Pendergast siguió escrutándole sin decir nada.

—Y hay otra cosa. Mire lo que encontré en el archivo.

Felder abrió encima de la mesa una carpeta de cartulina, sacó una fotocopia del grabado del New York Daily Inquirer, «Pilludos jugando», y se la dio a Pendergast.

El agente del FBI la estudió atentamente y se la devolvió.

—Un parecido muy notable. ¿Fruto de la imaginación artística, tal vez?

—Fíjese en las caras —insistió Felder—. Son tan reales que tienen que estar dibujadas del natural.

Pendergast sonrió enigmáticamente, aunque a Felder le pareció detectar cierto respeto en sus ojos claros.

—Todo esto es muy interesante, doctor. —El agente hizo una pausa—. Quizá esté en situación de ayudarle… si me ayuda usted a mí.

Felder se dio cuenta de que se había aferrado a los brazos de la silla, sin saber muy bien por qué.

—¿Cómo?

—Constance es una persona muy frágil, emocional y psicológicamente. En las condiciones adecuadas, puede prosperar. En las equivocadas… —Pendergast le miró—. ¿Dónde está retenida en este momento?

—En una habitación individual del psiquiátrico de Bellevue. Están haciendo los trámites para trasladarla a la División de Salud Mental del correcional de Bedford Hills.

Pendergast sacudió la cabeza.

—Eso es un centro de máxima seguridad. En un lugar así, una persona como Constance se apagaría, y no haría sino empeorar.

—No tema que le hagan daño las demás reclusas, porque el personal…

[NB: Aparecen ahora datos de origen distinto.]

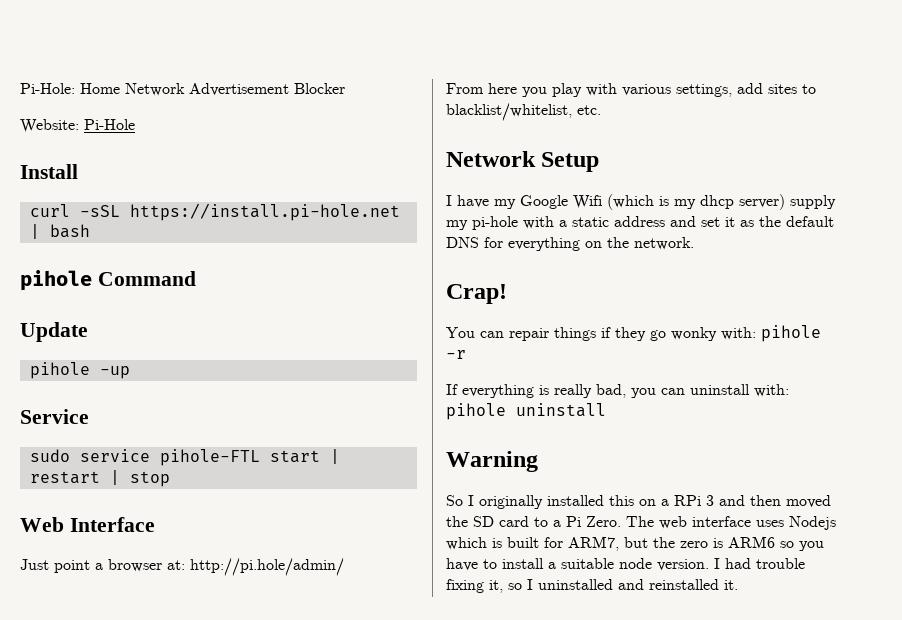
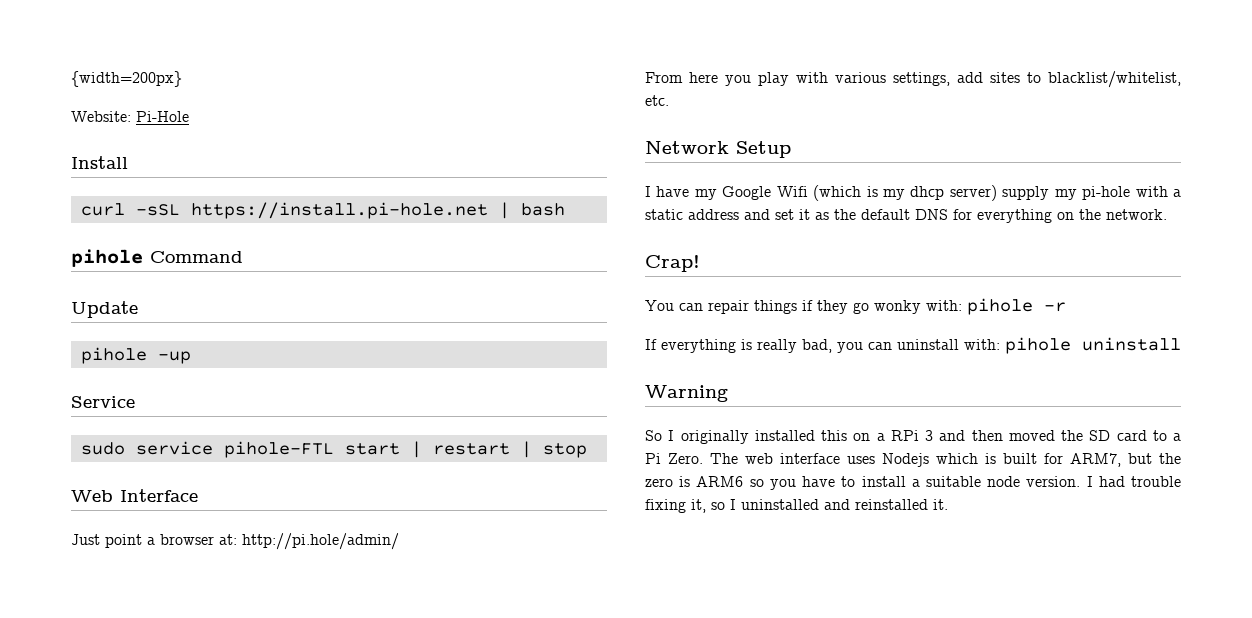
- Pi-Hole: Home Network Advertisement Blocker
+ {width=200px}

—No lo digo por eso. Constance tiene propensión a brotes psicóticos repentinos, que pueden llegar a ser violentos. Un sitio como Bedford Hills no haría más que alimentarlos.

—Pues, entonces, ¿qué propone?

—Necesita un lugar cuyo ambiente se parezca al entorno al que está acostumbrada: cómodo, chapado a la antigua y sin tensiones. Pero al mismo tiempo, seguro. Necesita estar rodeada de cosas que conozca, siempre, claro está, dentro de un orden. En concreto, los libros son primordiales.

Felder sacudió la cabeza.

—Solo hay un sitio así: Mount Mercy, y está completo. Con una lista de espera muy larga.

Pendergast sonrió.

—Casualmente, me consta que hace menos de dos semanas que quedó una vacante.

Felder le miró.

—¿Ah, sí?

Pendergast asintió con la cabeza.

—Como psiquiatra encargado de su caso, podría saltarse la lista, valga la expresión, e ingresarla. Siempre que insistiera en que es el único lugar adecuado.

—Pues… me informaré.

—Hará algo más que informarse. Yo, a cambio, le haré partícipe de cuanto sé acerca de Constance, que es mucho, y de un interés psiquiátrico que ni en sus más desaforados sueños ha podido imaginar. Que sea o no información publicable dependerá de usted… y de su discreción.

Felder sintió que se le aceleraba el pulso.

—Gracias.

—Soy yo quien se las da. Que tenga usted un buen día, doctor Felder. Volveremos a vernos… una vez que Constance esté instalada y a salvo en Mount Mercy.

Felder miró cómo el agente salía del despacho, cerrando la puerta silenciosamente. Qué raro. También él parecía salido del siglo XIX. Se preguntó por primera vez quién, en realidad, había dirigido la reunión, esa que él se había esforzado tanto en concertar… y de quién eran los objetivos cumplidos.